There are 9 BIOGRAPHY rows with BirthComm values that are not valid COMM_IDS, their communities do not exist.

Bad Data

In the clean schema run:

select *
  from easy.biography
  where b_birthgroup is not NULL
        and not exists (select 1
                          from easy.community_lookup
                          where community_lookup.cl_community_id
                                = biography.b_birthgroup);

Solution

Added KL and KL_KK to CommIds. KL = Kalande, KL_KK= Kasekela/kalande codes are created during conversion

Fixed in commit 5d85b83bfe1a.

* (#13) 234 COMM_MEMBS rows place individuals in a community before their BIOGRAPHY.EntryDate

Problem

234 COMM_MEMBS rows place individuals into a community before BIOGRAPHY says they entered the community.

Bad Data

In the clean schema run:

select b.b_animid, b.b_entrydate, cm.cm_start_date
  from clean.community_membership as cm
    join clean.biography as b
         on (b.b_animid = cm.cm_b_animid)
  where cm.cm_start_date < b.b_entrydate;

Solution

* (#14) 6 COMM_MEMBS rows place individuals in a community after their BIOGRAPHY.EndDate

Problem

6 COMM_MEMBS rows place individuals into a community after BIOGRAPHY says they left the community.

Bad Data

In the clean schema run:

select b.b_animid, b.b_departdate, cm.cm_end_date
  from clean.community_membership as cm
    join clean.biography as b
         on (b.b_animid = cm.cm_b_animid)
  where cm.cm_end_date > b.b_departdate;

Solution

ICG EVL fixed BH, HAI, TZB2 in Access. Need to talk to Karl about MG, RO, WD. Treat like KL chimps in Biography?

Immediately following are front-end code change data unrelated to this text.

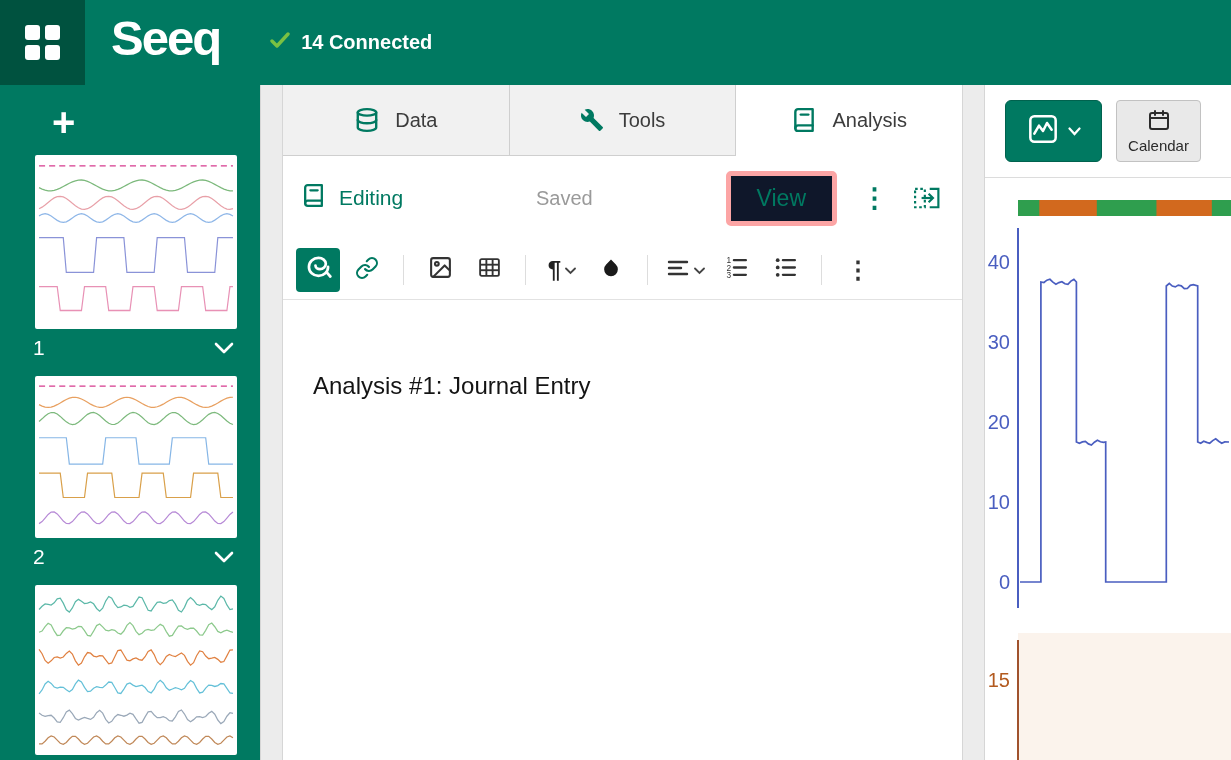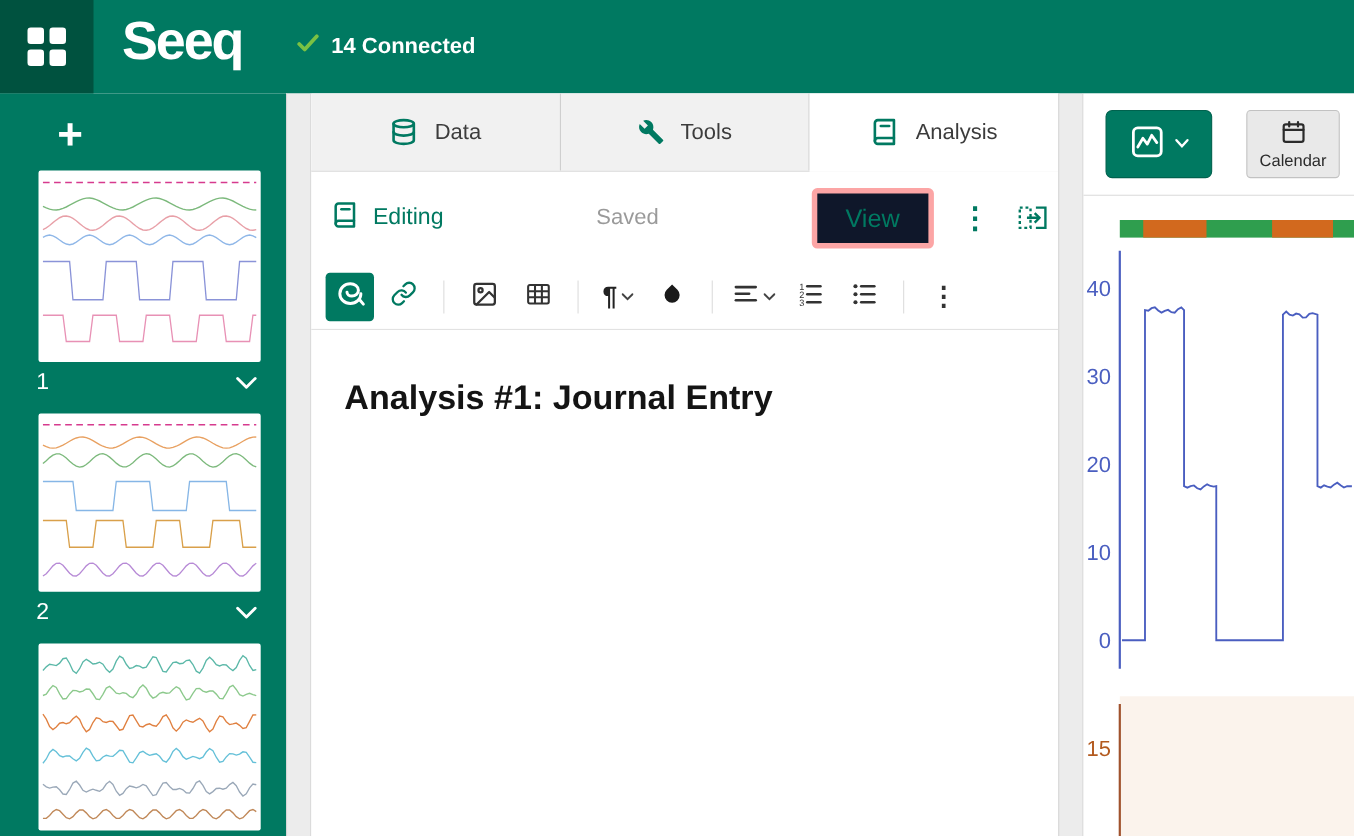"Calendar" .trend-toolbar { gap: 31px -> 14px }
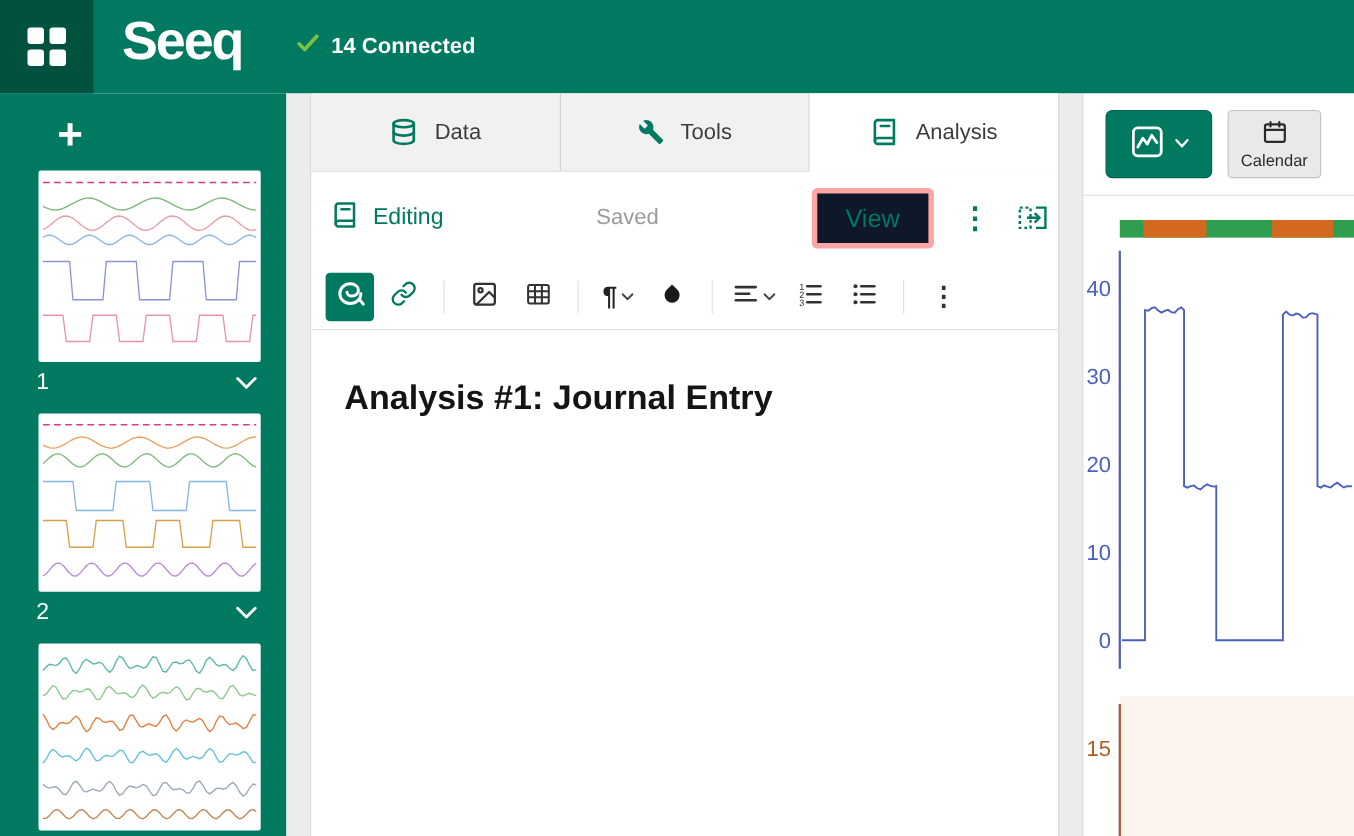"Editing" .subbar { padding: 0 8px 0 18px -> 0 20px 0 18px }
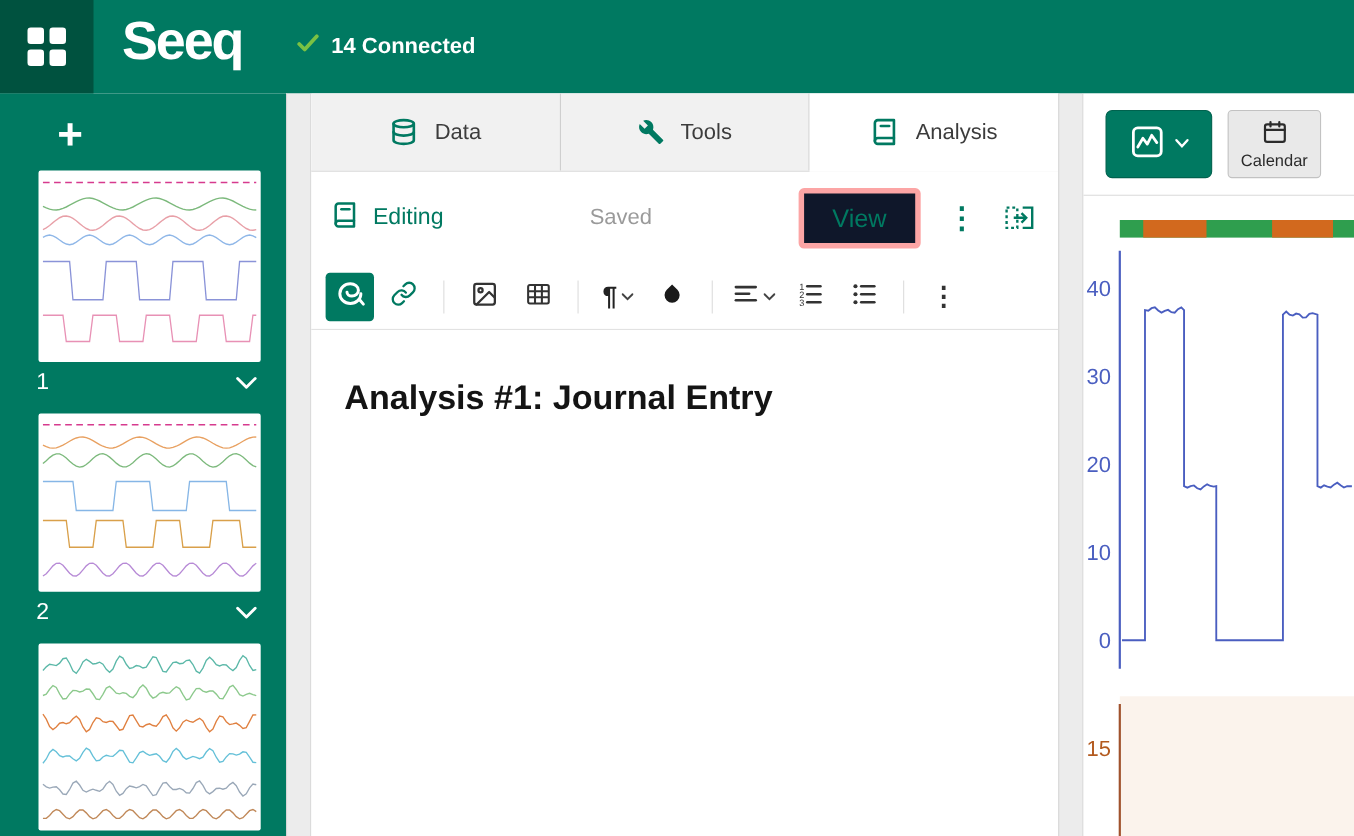"Analysis #1: Journal Entry" .doc h1 { font-size: 31px -> 24px; font-weight: 700 -> 400; margin-top: 44px -> 72px }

(#15) TT is placed in a community twice on the same day

Problem

An individual may not be in more than one community (or even twice in the same community) on any given day.

Bad Data

In the clean schema run:

select first.cm_b_animid as anim_id
     , first.cm_start_date as first_start_date
     , first.cm_end_date as first_end_date
     , first.cm_cl_community_id as first_community_id
     , first.cm_start_source as first_start_source
     , first.cm_end_source as first_end_source
     , second.cm_start_date as second_start_date
     , second.cm_end_date as second_end_date
     , second.cm_cl_community_id as second_community_id
     , second.cm_start_source as second_start_source
     , second.cm_end_source as second_end_source
  from clean.community_membership as first
    join clean.community_membership as second
         on (first.cm_b_animid = second.cm_b_animid
             and first.cm_start_date < second.cm_start_date)
  where first.cm_end_date >= second.cm_start_date;

Solution

Fixed in MS Access 2/1/2024 Changed end date of KK_P1 membership to 8/14/2022

ICG

(#16) There are 31 rows in COMM_MEMB_LOG where MadeBy is NULL

Problem

There are 31 rows in COMM_MEMB_LOG where MadeBy is NULL, and the column does not allow NULL values.

Bad Data

In the clean schema run:

select * from clean.community_membership_update_log where made_by is null;

Solution

See problem #18. Fixed in commit 7a48fb2c4aad3b5bd4

(#17) There are 64 rows in COMM_MEMB_LOG where the chimp_id is not on BIOGRAPHY

Problem

There are 64 rows in COMM_MEMB_LOG where the chimp_id is not a BIOGRAPHY.AnimID.

Bad Data

In the clean schema run:

select date_of_update, chimp_id
  from clean.community_membership_update_log as log
  where not exists (select 1
                      from clean.biography
                      where biography.b_animid = log.chimp_id);

Solution

Make this a "soft" error. Fixed in commit 4c9626b304.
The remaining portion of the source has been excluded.